Prompt: Each line of the entries below that holds "adatokat" is needed, copied in full.

Data:

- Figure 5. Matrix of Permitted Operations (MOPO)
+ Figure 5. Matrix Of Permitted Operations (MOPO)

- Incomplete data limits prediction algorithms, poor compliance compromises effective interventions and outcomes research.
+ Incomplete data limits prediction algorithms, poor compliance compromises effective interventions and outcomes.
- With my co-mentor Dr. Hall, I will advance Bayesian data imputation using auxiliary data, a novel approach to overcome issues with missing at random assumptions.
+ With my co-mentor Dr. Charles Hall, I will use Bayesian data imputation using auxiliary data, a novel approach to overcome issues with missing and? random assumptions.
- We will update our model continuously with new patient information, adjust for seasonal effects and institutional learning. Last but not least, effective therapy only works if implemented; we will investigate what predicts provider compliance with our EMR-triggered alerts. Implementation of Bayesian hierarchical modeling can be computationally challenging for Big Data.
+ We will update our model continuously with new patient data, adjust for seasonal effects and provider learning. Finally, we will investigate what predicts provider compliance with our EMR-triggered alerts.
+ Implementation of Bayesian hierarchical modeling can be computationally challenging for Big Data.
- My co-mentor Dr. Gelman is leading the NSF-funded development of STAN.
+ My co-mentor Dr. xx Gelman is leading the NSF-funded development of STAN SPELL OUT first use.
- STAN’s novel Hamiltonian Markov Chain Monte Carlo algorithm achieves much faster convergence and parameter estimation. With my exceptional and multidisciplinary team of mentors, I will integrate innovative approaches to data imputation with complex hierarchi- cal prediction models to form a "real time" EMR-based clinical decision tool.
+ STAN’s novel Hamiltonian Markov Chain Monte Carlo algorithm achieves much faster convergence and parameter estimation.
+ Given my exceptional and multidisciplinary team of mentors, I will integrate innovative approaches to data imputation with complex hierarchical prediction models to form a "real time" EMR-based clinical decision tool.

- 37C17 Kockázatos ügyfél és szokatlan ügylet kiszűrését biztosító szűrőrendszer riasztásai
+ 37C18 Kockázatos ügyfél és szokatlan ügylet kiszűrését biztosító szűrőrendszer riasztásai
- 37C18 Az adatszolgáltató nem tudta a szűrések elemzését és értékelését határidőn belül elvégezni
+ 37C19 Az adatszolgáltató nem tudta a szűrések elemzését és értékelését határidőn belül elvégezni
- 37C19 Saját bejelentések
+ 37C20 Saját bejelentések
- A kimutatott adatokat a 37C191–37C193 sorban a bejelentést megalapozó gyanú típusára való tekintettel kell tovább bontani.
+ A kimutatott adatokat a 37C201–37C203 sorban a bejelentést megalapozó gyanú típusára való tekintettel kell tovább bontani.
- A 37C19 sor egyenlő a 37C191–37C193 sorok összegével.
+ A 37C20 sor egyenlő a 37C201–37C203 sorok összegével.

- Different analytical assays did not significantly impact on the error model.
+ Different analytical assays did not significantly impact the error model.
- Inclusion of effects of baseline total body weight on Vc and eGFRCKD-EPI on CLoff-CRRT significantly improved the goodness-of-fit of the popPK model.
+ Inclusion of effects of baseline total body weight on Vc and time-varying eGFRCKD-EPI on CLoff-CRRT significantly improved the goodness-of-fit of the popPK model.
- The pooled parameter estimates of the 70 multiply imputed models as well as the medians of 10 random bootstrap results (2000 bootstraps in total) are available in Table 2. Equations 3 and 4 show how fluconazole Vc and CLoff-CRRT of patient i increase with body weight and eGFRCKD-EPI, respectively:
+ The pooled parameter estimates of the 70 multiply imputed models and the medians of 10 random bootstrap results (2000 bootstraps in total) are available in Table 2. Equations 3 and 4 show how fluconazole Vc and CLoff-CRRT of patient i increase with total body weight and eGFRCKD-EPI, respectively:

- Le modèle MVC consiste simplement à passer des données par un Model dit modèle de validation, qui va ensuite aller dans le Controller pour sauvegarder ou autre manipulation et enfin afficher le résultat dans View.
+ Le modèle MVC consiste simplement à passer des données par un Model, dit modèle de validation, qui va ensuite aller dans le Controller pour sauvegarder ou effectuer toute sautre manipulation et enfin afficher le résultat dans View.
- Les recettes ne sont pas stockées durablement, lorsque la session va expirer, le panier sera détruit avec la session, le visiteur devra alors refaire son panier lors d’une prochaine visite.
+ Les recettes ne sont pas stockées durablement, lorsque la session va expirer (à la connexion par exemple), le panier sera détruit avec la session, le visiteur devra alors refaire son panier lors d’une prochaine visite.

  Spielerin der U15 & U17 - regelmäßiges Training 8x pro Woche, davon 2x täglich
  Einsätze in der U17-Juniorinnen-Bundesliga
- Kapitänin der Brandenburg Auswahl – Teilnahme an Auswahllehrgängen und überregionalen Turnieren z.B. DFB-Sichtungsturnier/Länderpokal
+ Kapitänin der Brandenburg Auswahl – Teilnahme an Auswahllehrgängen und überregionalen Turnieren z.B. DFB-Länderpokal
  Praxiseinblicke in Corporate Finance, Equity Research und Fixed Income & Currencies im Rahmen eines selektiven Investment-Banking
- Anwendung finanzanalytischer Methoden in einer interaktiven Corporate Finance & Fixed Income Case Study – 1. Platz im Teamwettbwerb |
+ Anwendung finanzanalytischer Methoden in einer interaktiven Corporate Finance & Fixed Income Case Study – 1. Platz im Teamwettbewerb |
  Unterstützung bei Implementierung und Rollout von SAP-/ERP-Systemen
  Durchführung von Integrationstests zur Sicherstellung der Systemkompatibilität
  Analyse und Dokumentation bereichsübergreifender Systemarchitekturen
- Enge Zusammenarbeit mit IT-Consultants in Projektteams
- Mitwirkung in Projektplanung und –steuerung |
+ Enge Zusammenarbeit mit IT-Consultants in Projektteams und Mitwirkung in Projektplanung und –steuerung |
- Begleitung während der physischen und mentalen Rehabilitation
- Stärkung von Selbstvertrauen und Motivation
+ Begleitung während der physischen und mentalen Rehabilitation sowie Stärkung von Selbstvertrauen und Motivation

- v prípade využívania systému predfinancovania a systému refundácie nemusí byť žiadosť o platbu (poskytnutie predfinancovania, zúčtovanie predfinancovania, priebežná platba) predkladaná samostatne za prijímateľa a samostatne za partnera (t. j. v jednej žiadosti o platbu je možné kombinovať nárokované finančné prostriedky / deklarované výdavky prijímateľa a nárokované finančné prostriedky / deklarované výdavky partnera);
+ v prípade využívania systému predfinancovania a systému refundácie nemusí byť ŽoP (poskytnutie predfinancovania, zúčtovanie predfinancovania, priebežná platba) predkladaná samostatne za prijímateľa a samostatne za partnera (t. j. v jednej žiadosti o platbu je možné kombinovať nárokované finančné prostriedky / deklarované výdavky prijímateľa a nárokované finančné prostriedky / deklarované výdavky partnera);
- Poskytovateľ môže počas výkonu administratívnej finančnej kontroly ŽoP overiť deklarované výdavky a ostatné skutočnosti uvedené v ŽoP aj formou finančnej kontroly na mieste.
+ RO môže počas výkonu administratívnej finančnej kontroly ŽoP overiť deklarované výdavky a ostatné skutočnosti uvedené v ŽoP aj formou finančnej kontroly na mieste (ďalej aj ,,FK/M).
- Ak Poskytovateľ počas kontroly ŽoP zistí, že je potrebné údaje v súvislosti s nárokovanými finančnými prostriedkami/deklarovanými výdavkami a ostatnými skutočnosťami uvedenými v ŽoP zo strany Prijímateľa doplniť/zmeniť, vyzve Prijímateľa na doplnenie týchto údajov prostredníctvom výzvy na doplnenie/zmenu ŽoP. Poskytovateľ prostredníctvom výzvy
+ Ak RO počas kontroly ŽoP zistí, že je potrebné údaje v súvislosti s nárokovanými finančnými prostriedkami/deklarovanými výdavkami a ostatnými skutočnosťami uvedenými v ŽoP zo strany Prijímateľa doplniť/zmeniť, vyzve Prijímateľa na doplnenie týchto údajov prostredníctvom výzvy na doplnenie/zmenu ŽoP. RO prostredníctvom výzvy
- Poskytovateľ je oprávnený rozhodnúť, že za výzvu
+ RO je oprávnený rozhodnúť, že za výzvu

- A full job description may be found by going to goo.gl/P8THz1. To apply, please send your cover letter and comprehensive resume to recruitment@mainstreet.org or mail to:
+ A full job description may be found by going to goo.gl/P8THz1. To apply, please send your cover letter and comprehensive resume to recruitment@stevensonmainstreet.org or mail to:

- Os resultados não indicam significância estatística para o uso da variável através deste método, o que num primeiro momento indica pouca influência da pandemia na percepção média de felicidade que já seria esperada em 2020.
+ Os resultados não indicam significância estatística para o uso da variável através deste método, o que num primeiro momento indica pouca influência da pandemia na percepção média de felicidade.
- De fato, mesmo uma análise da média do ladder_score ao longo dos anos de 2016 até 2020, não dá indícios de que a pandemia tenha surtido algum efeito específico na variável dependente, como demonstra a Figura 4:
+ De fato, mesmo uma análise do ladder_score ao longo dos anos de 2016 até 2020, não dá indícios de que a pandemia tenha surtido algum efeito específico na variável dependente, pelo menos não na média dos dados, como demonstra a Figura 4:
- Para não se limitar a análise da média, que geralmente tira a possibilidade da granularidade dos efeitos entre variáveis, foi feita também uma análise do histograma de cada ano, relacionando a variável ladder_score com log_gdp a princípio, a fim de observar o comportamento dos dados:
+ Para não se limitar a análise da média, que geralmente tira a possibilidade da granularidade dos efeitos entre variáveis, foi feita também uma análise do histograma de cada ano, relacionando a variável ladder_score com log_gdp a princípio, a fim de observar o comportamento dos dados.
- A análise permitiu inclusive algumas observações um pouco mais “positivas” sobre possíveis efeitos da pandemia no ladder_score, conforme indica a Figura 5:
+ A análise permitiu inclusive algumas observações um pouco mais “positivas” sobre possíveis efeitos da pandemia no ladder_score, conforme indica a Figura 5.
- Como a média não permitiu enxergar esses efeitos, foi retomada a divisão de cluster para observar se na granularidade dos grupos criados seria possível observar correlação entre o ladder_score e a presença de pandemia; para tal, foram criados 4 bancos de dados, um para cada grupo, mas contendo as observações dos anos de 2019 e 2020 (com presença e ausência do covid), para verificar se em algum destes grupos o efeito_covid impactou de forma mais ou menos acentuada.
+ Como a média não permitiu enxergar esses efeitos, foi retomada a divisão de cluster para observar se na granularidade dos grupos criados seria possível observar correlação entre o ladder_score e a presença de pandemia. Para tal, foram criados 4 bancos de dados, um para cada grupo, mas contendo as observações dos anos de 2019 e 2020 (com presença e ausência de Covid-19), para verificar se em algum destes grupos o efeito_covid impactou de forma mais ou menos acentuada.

Your solution:
- A kimutatott adatokat a 37C191–37C193 sorban a bejelentést megalapozó gyanú típusára való tekintettel kell tovább bontani.
+ A kimutatott adatokat a 37C201–37C203 sorban a bejelentést megalapozó gyanú típusára való tekintettel kell tovább bontani.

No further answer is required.